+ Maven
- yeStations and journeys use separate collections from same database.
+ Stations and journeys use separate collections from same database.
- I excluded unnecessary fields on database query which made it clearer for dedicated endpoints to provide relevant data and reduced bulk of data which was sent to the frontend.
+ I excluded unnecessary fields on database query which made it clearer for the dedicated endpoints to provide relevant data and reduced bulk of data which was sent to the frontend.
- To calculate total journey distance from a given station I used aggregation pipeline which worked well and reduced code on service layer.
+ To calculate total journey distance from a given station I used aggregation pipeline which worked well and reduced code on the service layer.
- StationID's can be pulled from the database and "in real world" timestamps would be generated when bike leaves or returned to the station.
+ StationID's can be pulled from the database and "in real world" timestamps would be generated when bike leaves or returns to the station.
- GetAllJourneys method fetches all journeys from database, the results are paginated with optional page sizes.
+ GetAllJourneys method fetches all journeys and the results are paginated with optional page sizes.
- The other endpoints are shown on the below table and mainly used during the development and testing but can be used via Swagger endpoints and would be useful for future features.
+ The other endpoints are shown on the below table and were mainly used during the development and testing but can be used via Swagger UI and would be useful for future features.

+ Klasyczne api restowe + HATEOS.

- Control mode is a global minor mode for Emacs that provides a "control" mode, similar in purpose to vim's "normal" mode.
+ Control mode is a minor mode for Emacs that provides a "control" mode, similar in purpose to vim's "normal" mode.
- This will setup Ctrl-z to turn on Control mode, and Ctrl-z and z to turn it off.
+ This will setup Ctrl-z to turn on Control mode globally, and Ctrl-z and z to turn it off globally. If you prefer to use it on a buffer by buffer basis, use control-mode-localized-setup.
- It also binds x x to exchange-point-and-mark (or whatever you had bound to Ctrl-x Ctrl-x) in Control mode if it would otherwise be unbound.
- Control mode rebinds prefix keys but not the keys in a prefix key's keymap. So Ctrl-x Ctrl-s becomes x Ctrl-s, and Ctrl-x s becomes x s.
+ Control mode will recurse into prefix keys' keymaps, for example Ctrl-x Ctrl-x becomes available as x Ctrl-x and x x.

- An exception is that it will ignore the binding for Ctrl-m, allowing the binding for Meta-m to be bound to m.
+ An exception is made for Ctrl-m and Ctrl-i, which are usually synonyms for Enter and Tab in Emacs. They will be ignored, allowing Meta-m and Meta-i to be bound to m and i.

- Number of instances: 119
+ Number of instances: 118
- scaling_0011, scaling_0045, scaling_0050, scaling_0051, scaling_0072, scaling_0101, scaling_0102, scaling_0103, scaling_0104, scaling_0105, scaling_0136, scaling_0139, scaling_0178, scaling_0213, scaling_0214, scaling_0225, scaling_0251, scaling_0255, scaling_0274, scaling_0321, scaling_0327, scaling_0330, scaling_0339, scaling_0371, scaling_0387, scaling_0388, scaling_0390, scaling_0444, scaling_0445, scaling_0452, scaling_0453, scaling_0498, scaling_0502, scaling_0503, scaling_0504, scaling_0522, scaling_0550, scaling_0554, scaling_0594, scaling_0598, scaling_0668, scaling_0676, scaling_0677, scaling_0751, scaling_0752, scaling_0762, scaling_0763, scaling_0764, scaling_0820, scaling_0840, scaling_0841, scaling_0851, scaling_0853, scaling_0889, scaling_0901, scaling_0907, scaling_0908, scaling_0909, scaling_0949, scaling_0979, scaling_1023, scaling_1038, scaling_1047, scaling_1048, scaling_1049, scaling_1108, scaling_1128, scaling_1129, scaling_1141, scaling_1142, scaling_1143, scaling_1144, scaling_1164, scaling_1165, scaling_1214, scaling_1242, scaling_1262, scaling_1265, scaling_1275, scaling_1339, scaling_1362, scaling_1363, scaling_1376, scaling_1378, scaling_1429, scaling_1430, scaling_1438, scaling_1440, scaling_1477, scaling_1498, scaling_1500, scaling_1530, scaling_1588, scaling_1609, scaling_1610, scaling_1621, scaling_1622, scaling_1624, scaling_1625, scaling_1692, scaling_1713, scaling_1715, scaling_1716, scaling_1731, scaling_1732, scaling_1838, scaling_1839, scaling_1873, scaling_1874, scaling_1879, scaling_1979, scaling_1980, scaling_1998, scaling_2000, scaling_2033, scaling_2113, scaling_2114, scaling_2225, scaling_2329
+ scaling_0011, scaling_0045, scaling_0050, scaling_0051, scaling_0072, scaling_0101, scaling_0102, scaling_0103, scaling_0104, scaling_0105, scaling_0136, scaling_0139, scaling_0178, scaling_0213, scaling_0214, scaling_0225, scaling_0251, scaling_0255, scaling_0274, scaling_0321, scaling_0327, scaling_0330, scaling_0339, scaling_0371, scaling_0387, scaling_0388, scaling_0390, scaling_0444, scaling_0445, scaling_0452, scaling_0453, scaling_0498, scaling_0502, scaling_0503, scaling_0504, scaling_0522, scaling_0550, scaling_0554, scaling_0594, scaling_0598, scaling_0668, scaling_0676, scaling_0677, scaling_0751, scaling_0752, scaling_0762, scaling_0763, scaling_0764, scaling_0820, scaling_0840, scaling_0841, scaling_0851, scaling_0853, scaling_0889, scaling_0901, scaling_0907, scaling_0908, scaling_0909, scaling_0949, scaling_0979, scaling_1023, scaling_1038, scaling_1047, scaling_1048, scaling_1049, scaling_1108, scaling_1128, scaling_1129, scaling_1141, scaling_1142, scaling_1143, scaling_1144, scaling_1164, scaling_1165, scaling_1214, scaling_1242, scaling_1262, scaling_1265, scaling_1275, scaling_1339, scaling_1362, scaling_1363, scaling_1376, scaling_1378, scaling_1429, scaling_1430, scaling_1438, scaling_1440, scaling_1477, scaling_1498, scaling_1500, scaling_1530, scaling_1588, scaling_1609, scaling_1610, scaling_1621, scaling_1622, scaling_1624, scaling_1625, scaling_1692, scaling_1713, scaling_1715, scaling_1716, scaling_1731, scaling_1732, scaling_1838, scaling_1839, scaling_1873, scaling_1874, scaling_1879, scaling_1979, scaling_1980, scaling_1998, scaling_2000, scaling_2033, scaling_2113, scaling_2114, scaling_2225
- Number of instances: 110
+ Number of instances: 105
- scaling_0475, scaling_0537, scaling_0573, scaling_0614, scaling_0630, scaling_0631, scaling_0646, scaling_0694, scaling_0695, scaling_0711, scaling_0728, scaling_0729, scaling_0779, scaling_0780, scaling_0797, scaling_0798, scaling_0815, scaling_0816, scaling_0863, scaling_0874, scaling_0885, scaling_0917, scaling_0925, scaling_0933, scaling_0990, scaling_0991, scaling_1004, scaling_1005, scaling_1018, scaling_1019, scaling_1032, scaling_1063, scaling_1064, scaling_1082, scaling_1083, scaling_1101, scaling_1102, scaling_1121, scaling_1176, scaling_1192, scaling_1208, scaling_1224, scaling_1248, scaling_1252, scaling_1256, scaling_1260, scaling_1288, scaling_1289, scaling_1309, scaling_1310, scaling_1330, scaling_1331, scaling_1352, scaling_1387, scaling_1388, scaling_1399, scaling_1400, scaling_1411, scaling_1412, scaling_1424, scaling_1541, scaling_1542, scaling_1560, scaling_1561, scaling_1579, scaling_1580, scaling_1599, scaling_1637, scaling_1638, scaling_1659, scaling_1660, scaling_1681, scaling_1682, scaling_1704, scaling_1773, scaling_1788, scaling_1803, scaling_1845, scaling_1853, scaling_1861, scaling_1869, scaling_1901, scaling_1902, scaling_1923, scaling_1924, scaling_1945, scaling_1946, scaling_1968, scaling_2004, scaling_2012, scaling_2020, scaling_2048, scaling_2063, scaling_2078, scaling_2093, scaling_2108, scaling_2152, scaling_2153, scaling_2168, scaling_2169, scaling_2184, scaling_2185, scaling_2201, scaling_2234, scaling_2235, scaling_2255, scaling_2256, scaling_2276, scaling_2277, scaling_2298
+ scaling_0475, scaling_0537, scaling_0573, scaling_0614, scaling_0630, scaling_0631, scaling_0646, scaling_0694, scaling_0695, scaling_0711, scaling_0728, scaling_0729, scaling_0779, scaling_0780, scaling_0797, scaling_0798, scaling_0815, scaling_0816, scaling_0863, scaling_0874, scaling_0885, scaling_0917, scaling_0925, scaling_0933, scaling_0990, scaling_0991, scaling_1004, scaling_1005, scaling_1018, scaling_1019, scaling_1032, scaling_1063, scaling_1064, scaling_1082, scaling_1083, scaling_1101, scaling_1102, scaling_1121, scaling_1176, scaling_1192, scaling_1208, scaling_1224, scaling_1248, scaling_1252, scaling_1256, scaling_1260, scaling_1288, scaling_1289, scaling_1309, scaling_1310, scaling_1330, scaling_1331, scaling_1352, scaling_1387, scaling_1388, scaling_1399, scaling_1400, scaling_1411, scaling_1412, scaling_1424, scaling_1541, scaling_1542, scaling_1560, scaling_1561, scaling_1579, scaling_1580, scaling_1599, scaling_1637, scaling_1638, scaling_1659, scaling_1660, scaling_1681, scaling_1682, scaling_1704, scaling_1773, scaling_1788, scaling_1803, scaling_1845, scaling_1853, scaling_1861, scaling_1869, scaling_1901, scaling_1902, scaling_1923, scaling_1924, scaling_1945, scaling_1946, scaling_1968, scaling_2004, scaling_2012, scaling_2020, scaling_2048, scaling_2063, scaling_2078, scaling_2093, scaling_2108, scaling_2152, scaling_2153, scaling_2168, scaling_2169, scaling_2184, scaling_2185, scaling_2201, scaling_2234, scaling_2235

☆ ☆ ☆ ☆ ☆ ☆ ☆

Task requirements :: Output the lines of the records above exactly as they appear, from the line containing "- Number of instances: 119" through the line containing "of instances: 118".

Task result ::
- Number of instances: 119
+ Number of instances: 118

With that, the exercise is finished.